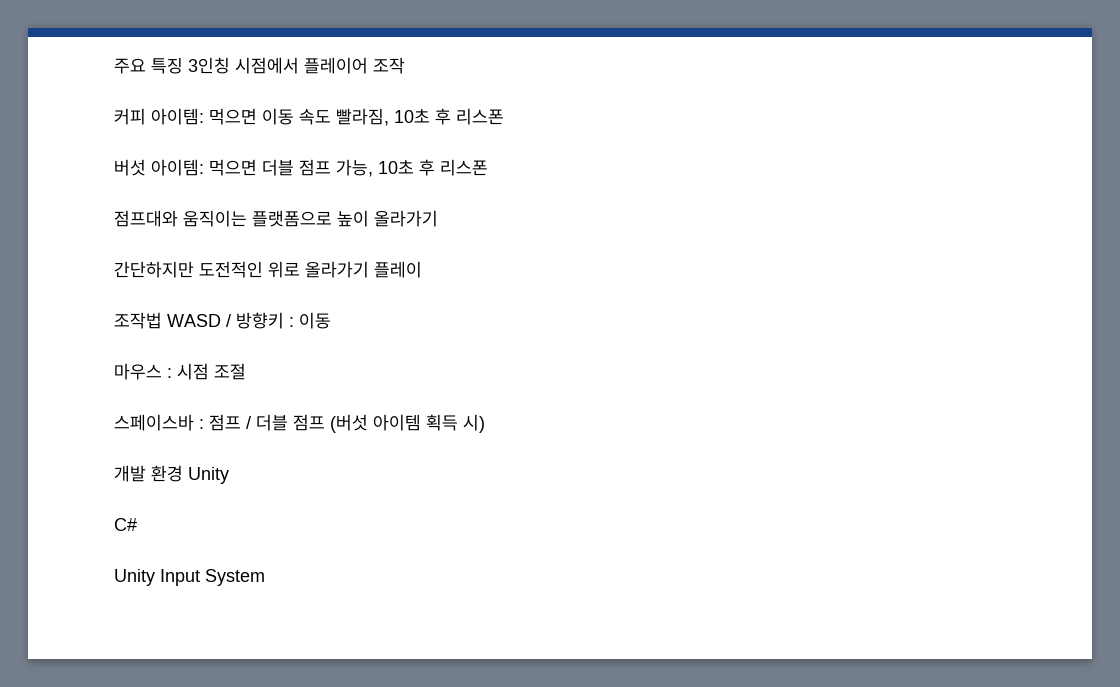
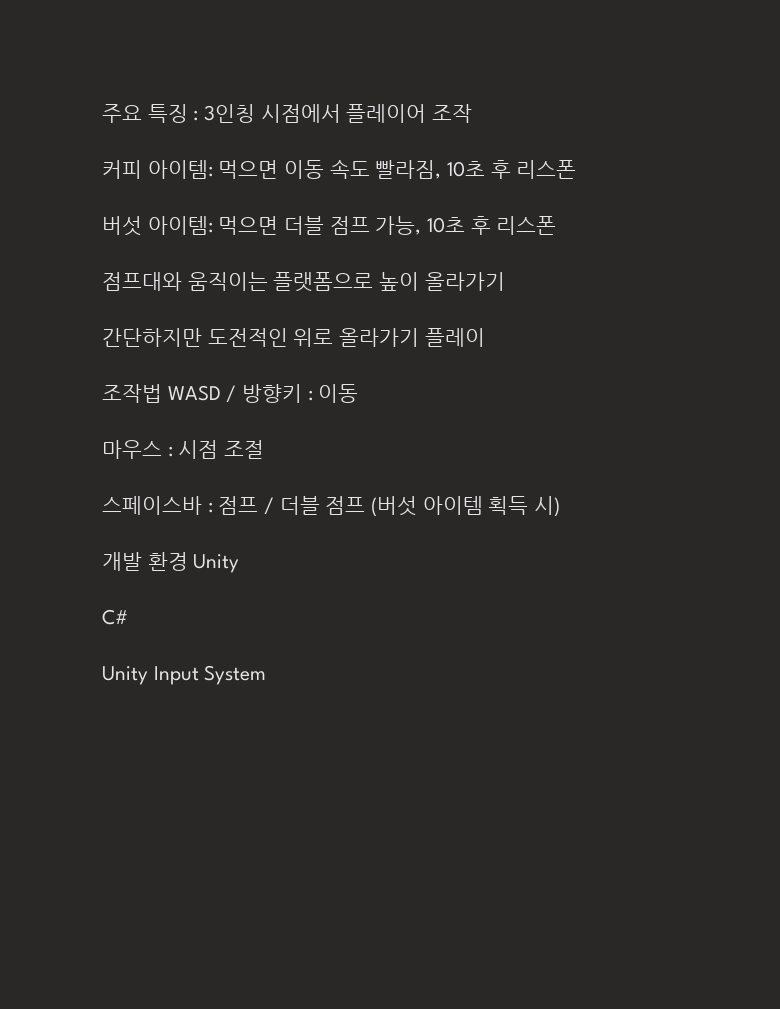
- 주요 특징 3인칭 시점에서 플레이어 조작
+ 주요 특징 : 3인칭 시점에서 플레이어 조작

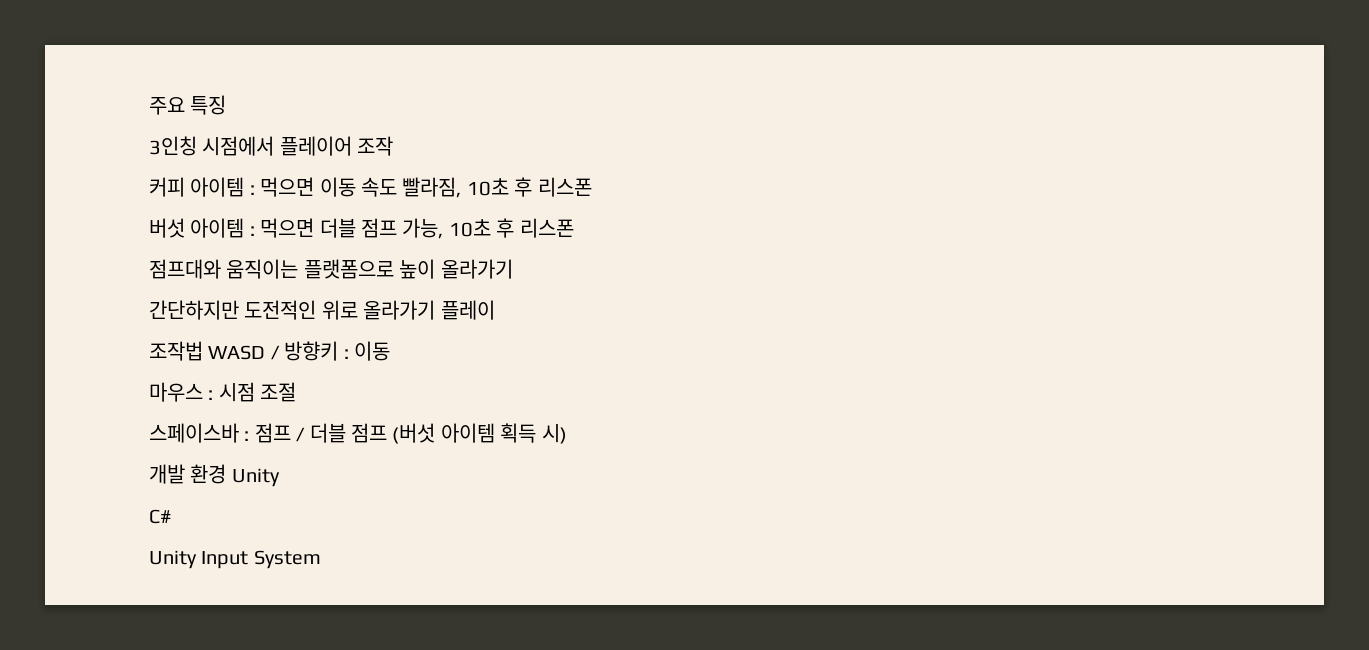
- 주요 특징 : 3인칭 시점에서 플레이어 조작
+ 주요 특징
+ 3인칭 시점에서 플레이어 조작
- 커피 아이템: 먹으면 이동 속도 빨라짐, 10초 후 리스폰
+ 커피 아이템 : 먹으면 이동 속도 빨라짐, 10초 후 리스폰
- 버섯 아이템: 먹으면 더블 점프 가능, 10초 후 리스폰
+ 버섯 아이템 : 먹으면 더블 점프 가능, 10초 후 리스폰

===

• [TASK TO COMPLETE]
Your reply should be a verbatim retyping of the lines from the one that holds "- 버섯 아이템: 먹으면 더블 점프 가능, 10초 후 리스폰" through the last line of the entries.

• [WRITTEN SOLUTION]
- 버섯 아이템: 먹으면 더블 점프 가능, 10초 후 리스폰
+ 버섯 아이템 : 먹으면 더블 점프 가능, 10초 후 리스폰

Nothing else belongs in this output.